Exportações de orgânicos podem somar mais que o dobro do valor apurado
Agência Brasil
BRASÍLIA - As exportações brasileiras de orgânicos podem representar mais do que o dobro do valor apurado pelo governo. A informação é do secretário executivo da Câmara de Comércio Exterior (Camex), Mário Mugnaini. Os primeiros dados, divulgados na semana passada, apontam embarques de US$ 5,5 milhões de agosto de 2006 a janeiro de 2007.
Desde julho, o exportador pode preencher um campo para classificação especial desses produtos dentro do Sistema Integrado de Comércio Exterior (Siscomex), a partir de uma resolução da câmara. Mugnaini destaca que o fornecimento das informações não é obrigatório e que, assim, não há precisão nos dados.
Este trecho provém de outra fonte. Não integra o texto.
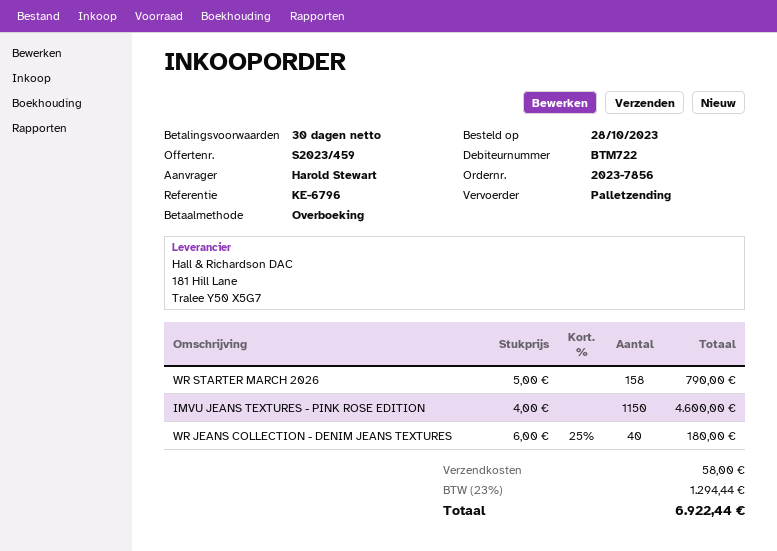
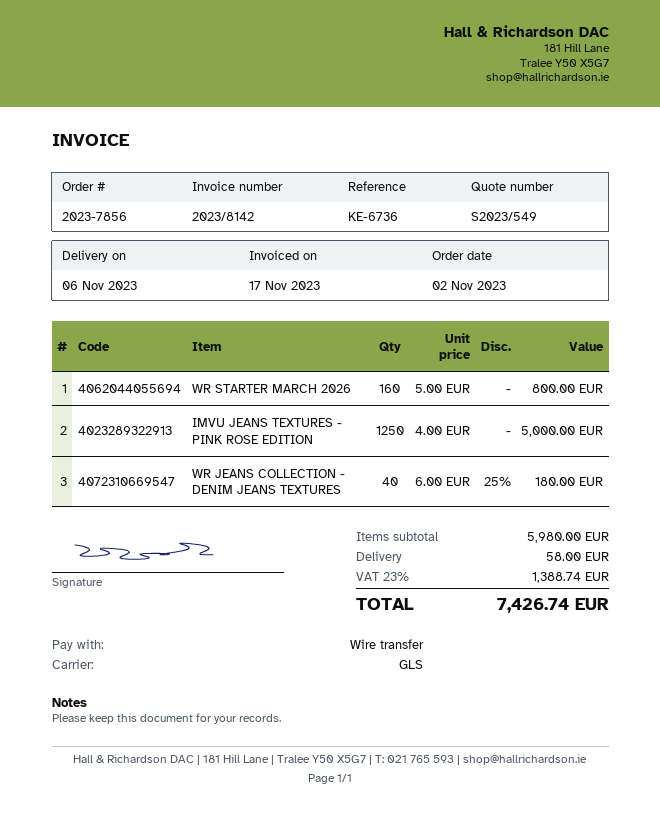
quote number: S2023/459 -> S2023/549
order date: 2023-10-28 -> 2023-11-02
reference: KE-6796 -> KE-6736
shipping method: pallet freight -> GLS
WR STARTER MARCH 2026: 158 x 5.00 = 790.00 -> 160 x 5.00 = 800.00
IMVU JEANS TEXTURES - PINK ROSE EDITION: 1150 x 4.00 = 4600.00 -> 1250 x 4.00 = 5000.00
tax: 23% = 1294.44 -> 23% = 1388.74
total: 6922.44 -> 7426.74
- Não sei qual o valor total das exportações, quem sabe é de US$ 10 milhões ou US$ 12 milhões, comenta, em entrevista à Agência Brasil. Mas no período de um ano teremos a primeira série de 12 meses, e isso é importante.
- Nós não tínhamos nenhuma estatística. Passamos a ter uma certa noção de onde está plantado e onde está sendo exportado - resume o secretário da Camex, órgão do Ministério do Desenvolvimento, Indústria e Comércio Exterior.
Os dados serão utilizados, por exemplo, pela Agência de Promoção de Exportações e Investimentos (Apex-Brasil) para embasar ações de comerciais no exterior.
Também podem ser úteis para o desenvolvimento de políticas pelo Ministério da Agricultura, Pecuária e Abastecimento.
Outra vantagem do sistema é inibir fraudes no que se refere à certificação dos produtos - por exigência internacional, todo produto orgânico deve passar por um controle que envolve o processo inteiro de produção. Tudo o que é certificado é informado ao governo pelas empresas fiscalizadoras. As informações passarão a ser cruzadas com os dados referentes às vendas ao exterior.
- Se uma empresa vendeu mil toneladas de açúcar mas só foi certificada em 500, está começando a haver fraude - explica Mugnaini.
- Interessa o assunto ao governo porque você não pode estar no mercado sendo acusado de fraudes. É ruim para o país, ruim para o setor, ruim para o produtor.
Segundo Mugnaini, em breve o governo começará a monitorar, também, as importações.
- Primeiro vamos fazer o teste, por um ano, para as exportações - informa.